Gray returned to the stage to star with Coral Browne at the Savoy Theatre in a production of the Broadway hit My Sister Eileen (1942). As the glamorous Eileen who constantly overshadows her bright and witty sister Ruth, Gray was hailed not only as a beauty but as a pert and beguiling actress. In the same year, Stanley Lupino died, and the streets of Tooting were thronged with a vast crowd to honour his funeral cortege. Gray, who was left the proceeds of a £10,000 insurance policy, was reported to have suffered an emotional collapse, prompting a retirement from the stage and screen. Lupino had been not only her lover, but her mentor and friend.
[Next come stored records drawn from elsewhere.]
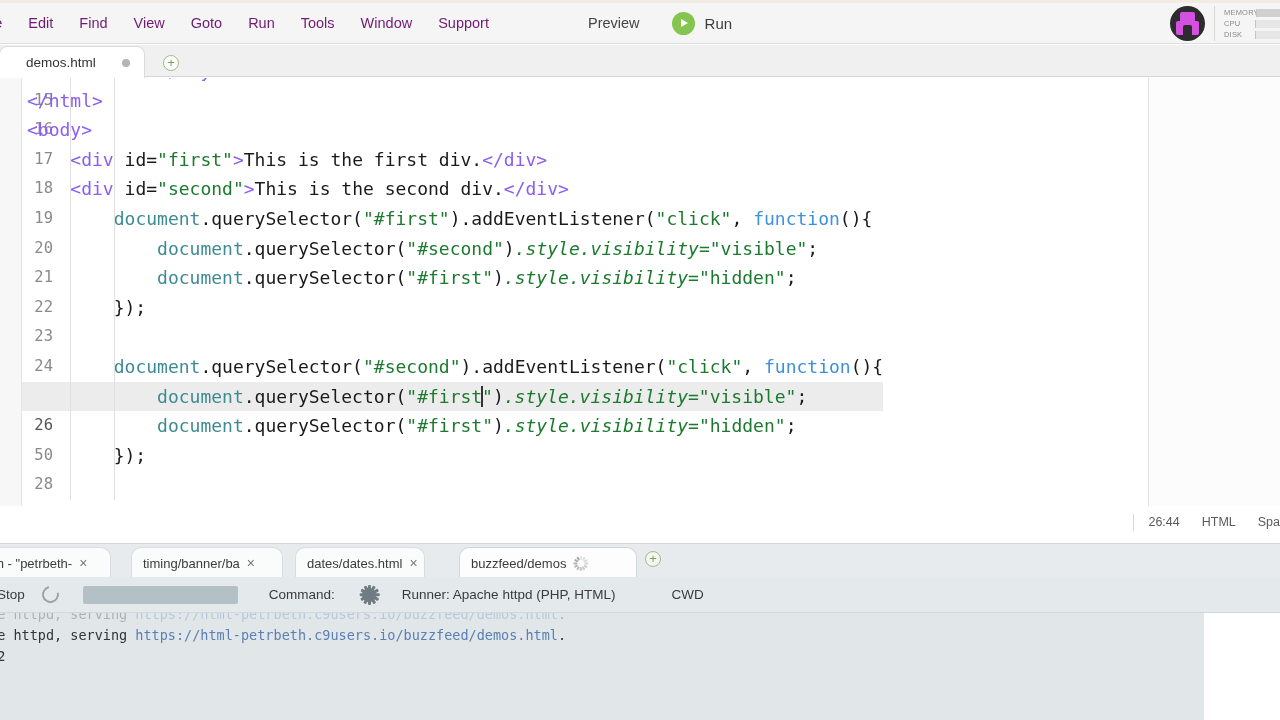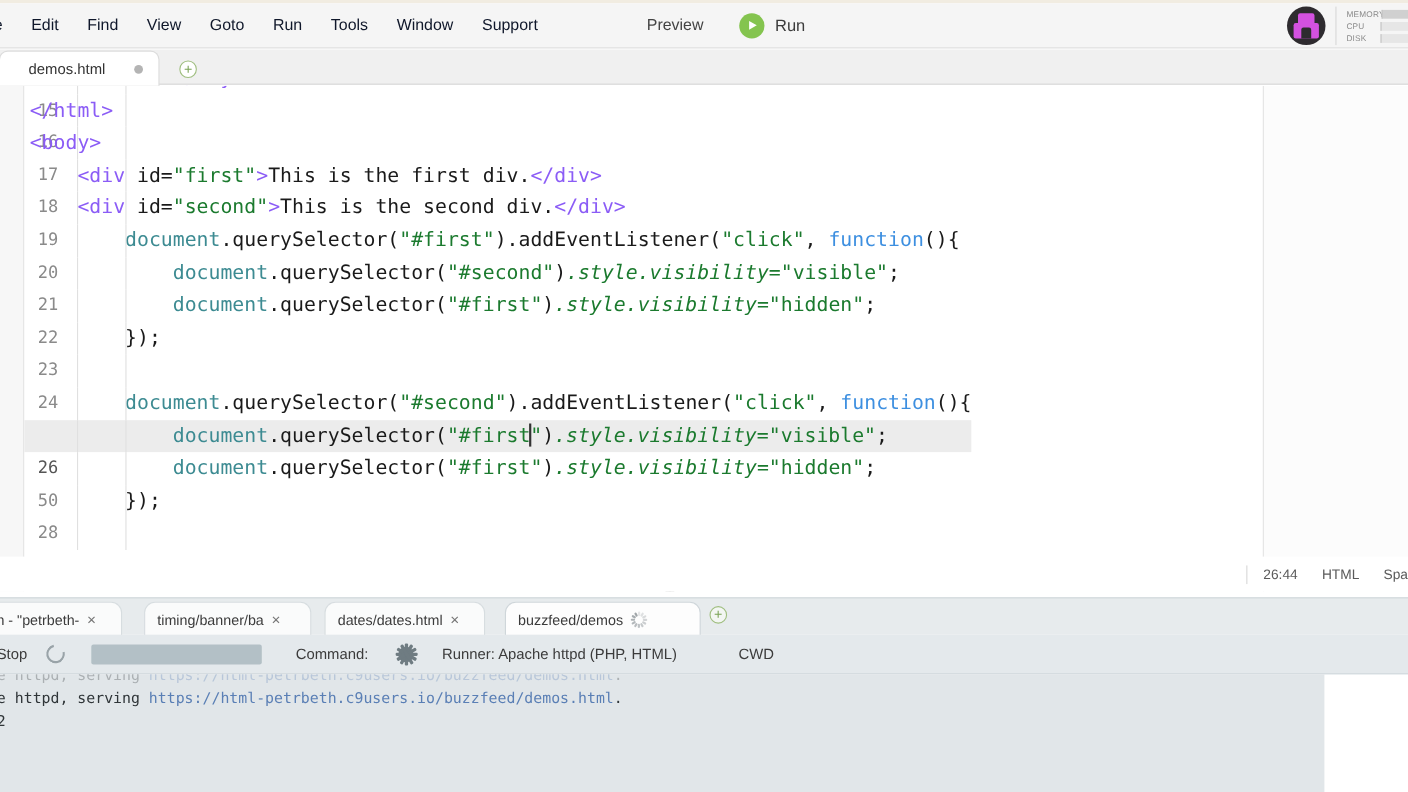--- a/index.html
+++ b/index.html
@@ -26,7 +26,7 @@
   }
   .menu-items { display: flex; align-items: center; margin-left: -22px; }
   .menu-item {
-    font-size: 14.5px; color: #0f172a; padding: 4px 13px; cursor: default;
+    font-size: 14.5px; color: #701a75; padding: 4px 13px; cursor: default;
     white-space: nowrap;
   }
 

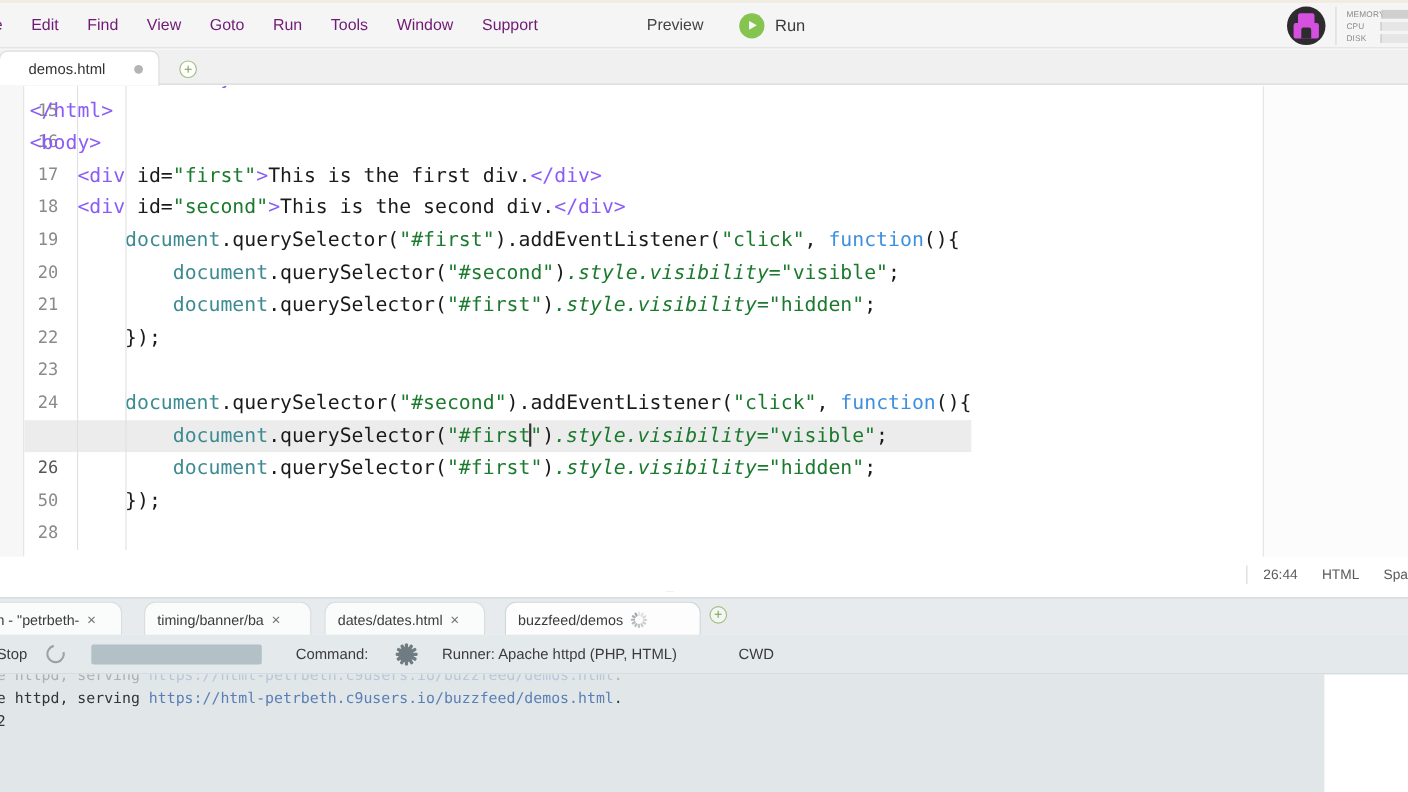--- a/index.html
+++ b/index.html
@@ -400,7 +400,7 @@
         <span class="btab-name">timing/banner/ba</span>
         <span class="btab-x">×</span>
       </div>
-      <div class="btab" style="left: 296px; width: 144px;">
+      <div class="btab" style="left: 296px; width: 128px;">
         <span class="btab-name">dates/dates.html</span>
         <span class="btab-x">×</span>
       </div>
When Gray returned to the screen, it was to play a ballerina who makes a tragic mess of her love life in a gloomy melodrama, Carnival (1946), but she followed it with Frank Launder and Sidney Gilliat's splendid Green for Danger (1946), which was a genuinely eerie mystery with mordantly comic elements (mainly provided by Alastair Sim as a police inspector). Its setting was a hospital, with Gray, a nurse, involved in a sparky relationship with Trevor Howard, a doctor, while a killer stalks the quiet hospital passages in the night.

In The Mark of Cain (1947) she was accused of killing her dour husband, actually murdered by his brother and rival for her affection (Eric Portman). It was a glum affair, enriched by the strikingly atmospheric Victorian settings designed by Alex Vetchinsky.

Gray's finest films are arguably Green for Danger and Alberto Cavalcanti's uncompromising film noir They Made Me a Fugitive (1947), in which she played a gangster's moll. Described by the Herald Tribune as "a dynamic crime drama, brilliantly and broadly realised", it was a superbly photographed (by Otto Heller), gritty and tense tale of black marketeers and dope peddlers, set in a grimy post-war Soho. Griffith Jones was Gray's psychopathic gangster boyfriend who discards her, and Trevor Howard the restless ex-RAF pilot who is initially drawn to Jones's gang, but later exposes them with Gray's help. It was a stylish, brutal thriller that captured the edgy atmosphere of the period and displayed Gray in a more ambivalent and aggressive role than usual.

In Obsession (1948), directed by Edward Dmytryk, she was an unfaithful wife whose husband (Robert Newton) plots to kill her lover and dissolve his remains in acid. Her penultimate film, Lance Comfort's Silent Dust (1949), betrayed its stage origins, but it was a popular tale in which Gray was a member of a family that tries to conceal from their blind patriarch that the son he reveres as a reportedly dead hero is actually a deserter hiding in their house.

Her final film was Escape Route (1952), a slow-paced thriller which teamed her with the American tough guy George Raft (whom she disliked intensely) as investigators tracking down a kidnapping gang. By then, Gray had lost interest in her career. She had met the fourth Baron Oranmore and Browne, who was to become the longest-serving peer in the House of Lords, where he never spoke. She became his third wife in a secret ceremony in 1951 (their union becoming public at the Queen's coronation in 1953), and retired to a castle in County Mayo, Ireland.

Later they moved to Eaton Place in Belgravia, where Gray, whose husband died at the age of 100, resided until her death.